[Screenshot and code edit data]
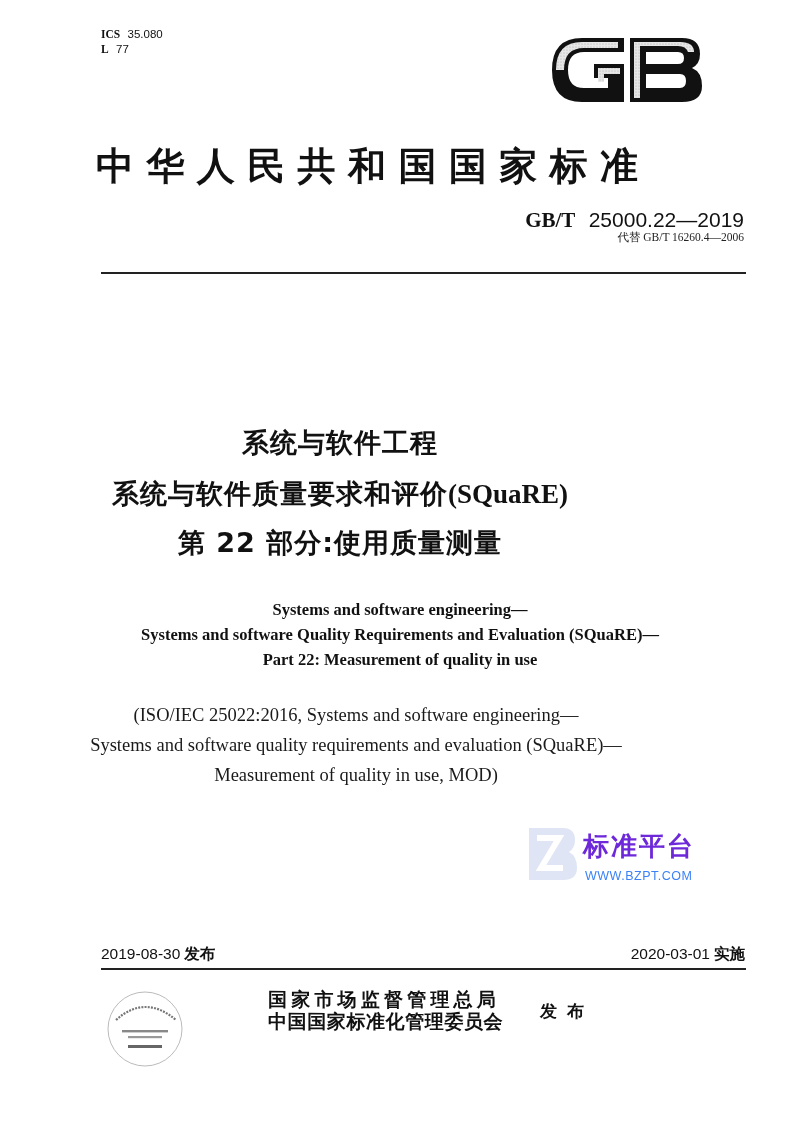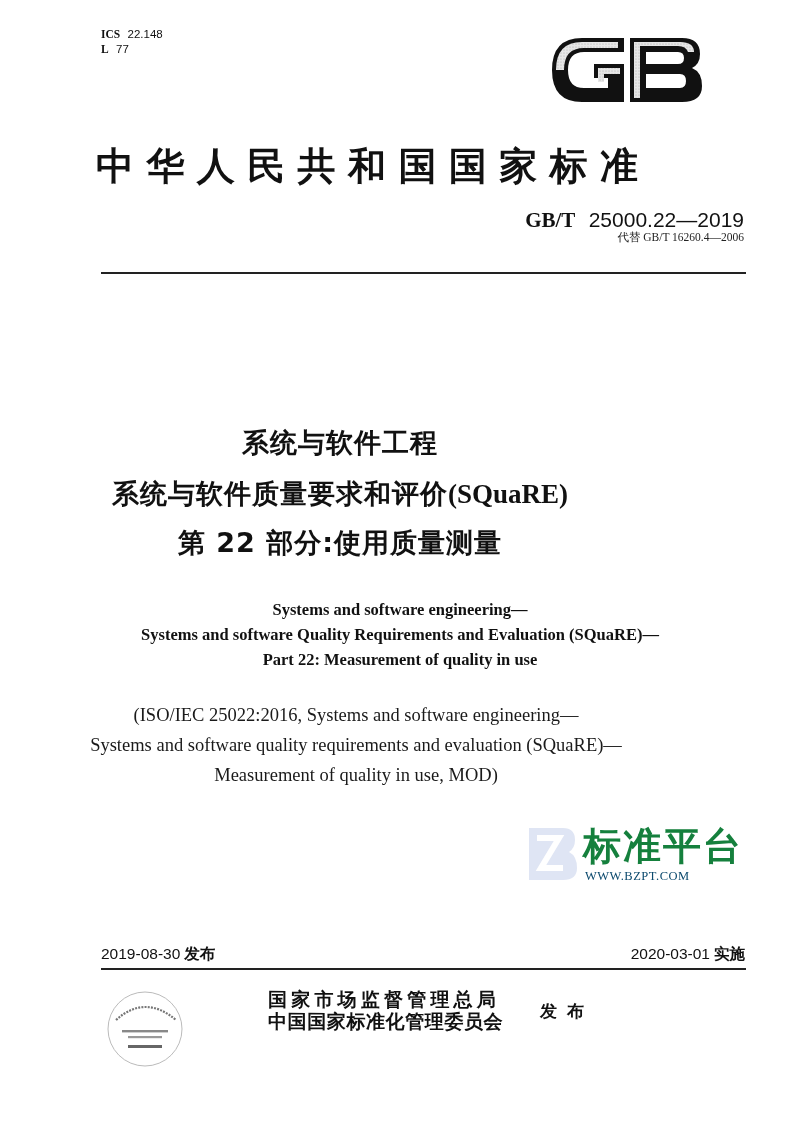"22.148" span.num { text: 22.148 -> 35.080 }
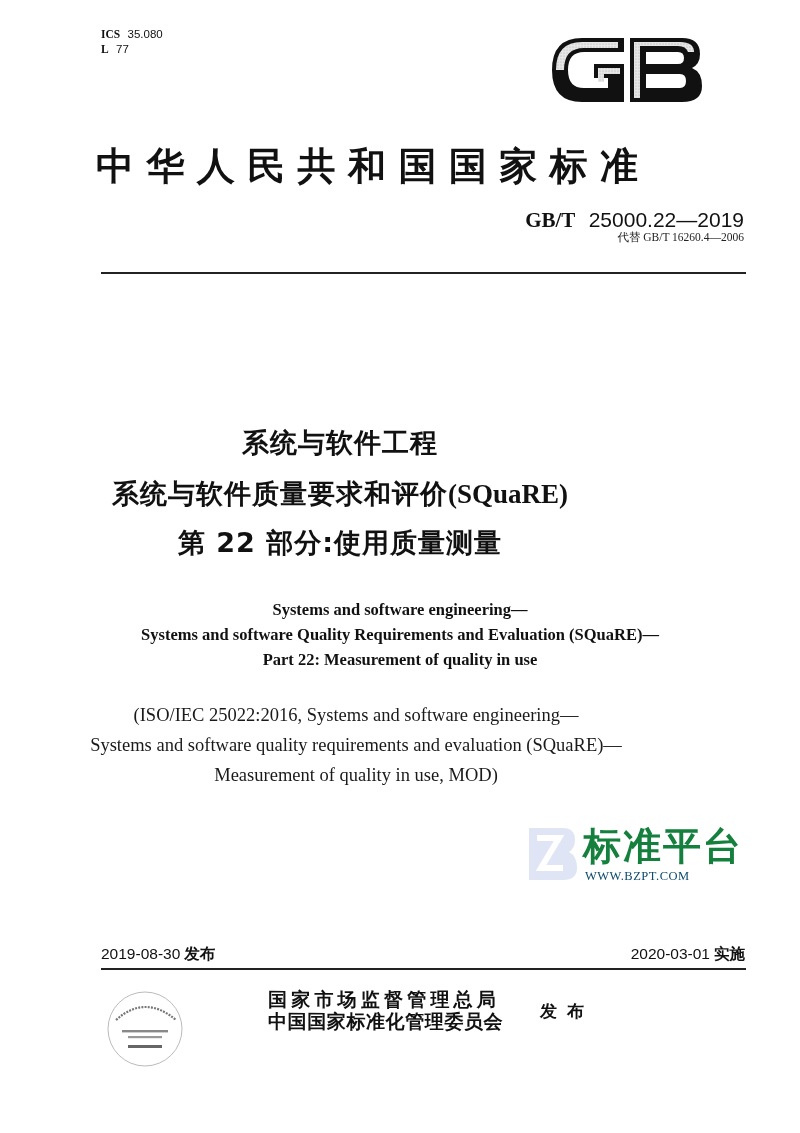"标准平台" .wm-zh { color: #15803d -> #6d28d9; font-size: 38px -> 26px }
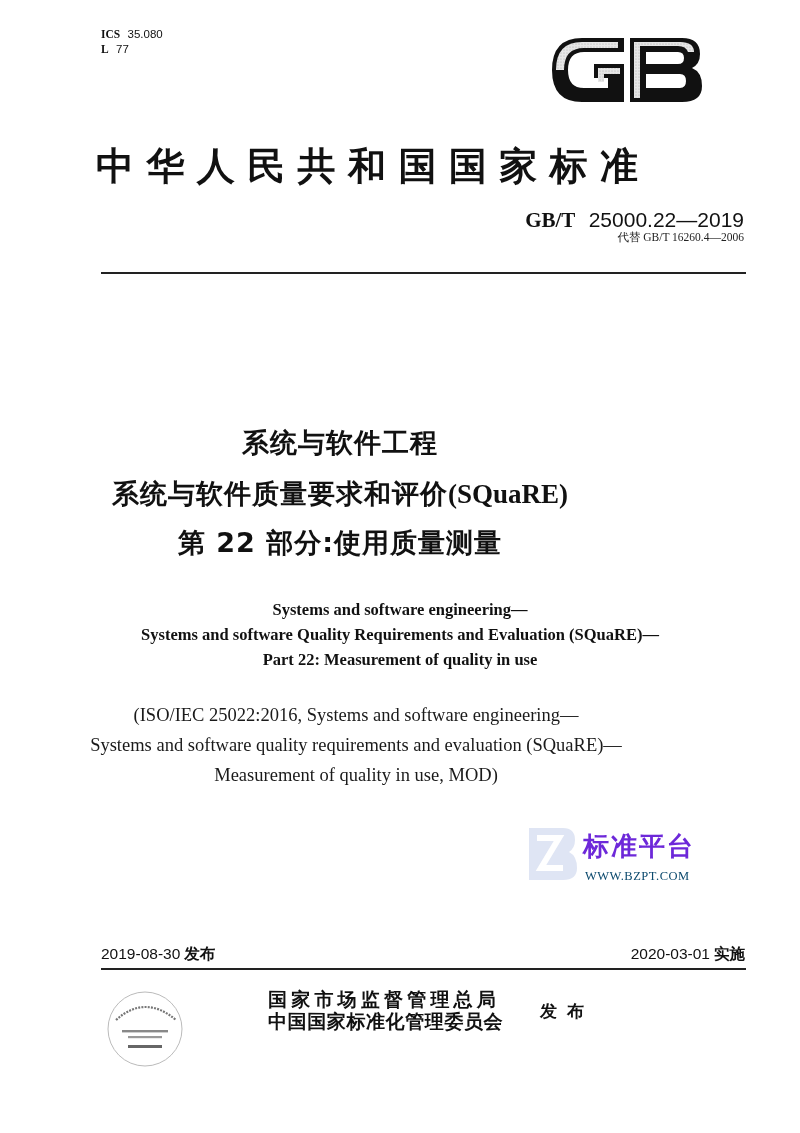"WWW.BZPT.COM" .wm-url { color: #0c4a6e -> #3b82f6; font-family: Liberation Serif, serif -> Liberation Sans, sans-serif }
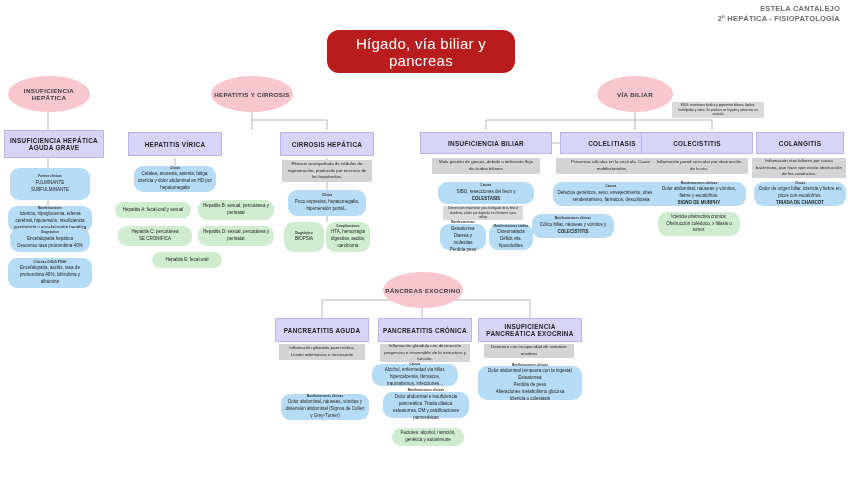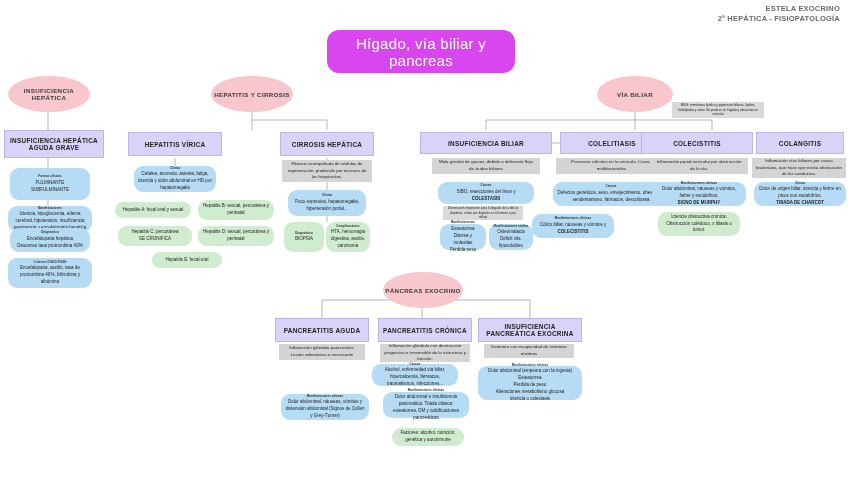"ESTELA EXOCRINO" div { text: EXOCRINO -> CANTALEJO }
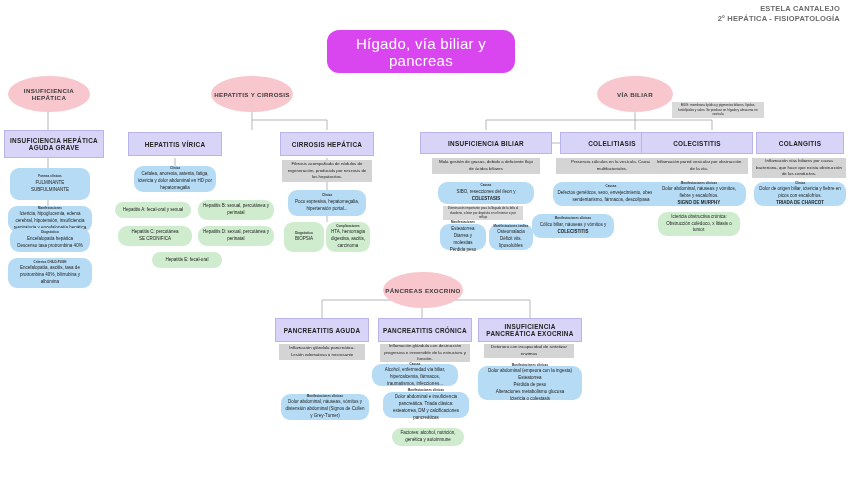"Hígado, vía biliar y pancreas" .title-node { background: #d946ef -> #b91c1c }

Exercise objective. All the data above is to be transcribed exactly, with no pictures included.

The answer.
"22.148" span.num { text: 22.148 -> 35.080 }
"标准平台" .wm-zh { color: #15803d -> #6d28d9; font-size: 38px -> 26px }
"WWW.BZPT.COM" .wm-url { color: #0c4a6e -> #3b82f6; font-family: Liberation Serif, serif -> Liberation Sans, sans-serif }
"ESTELA EXOCRINO" div { text: EXOCRINO -> CANTALEJO }
"Hígado, vía biliar y pancreas" .title-node { background: #d946ef -> #b91c1c }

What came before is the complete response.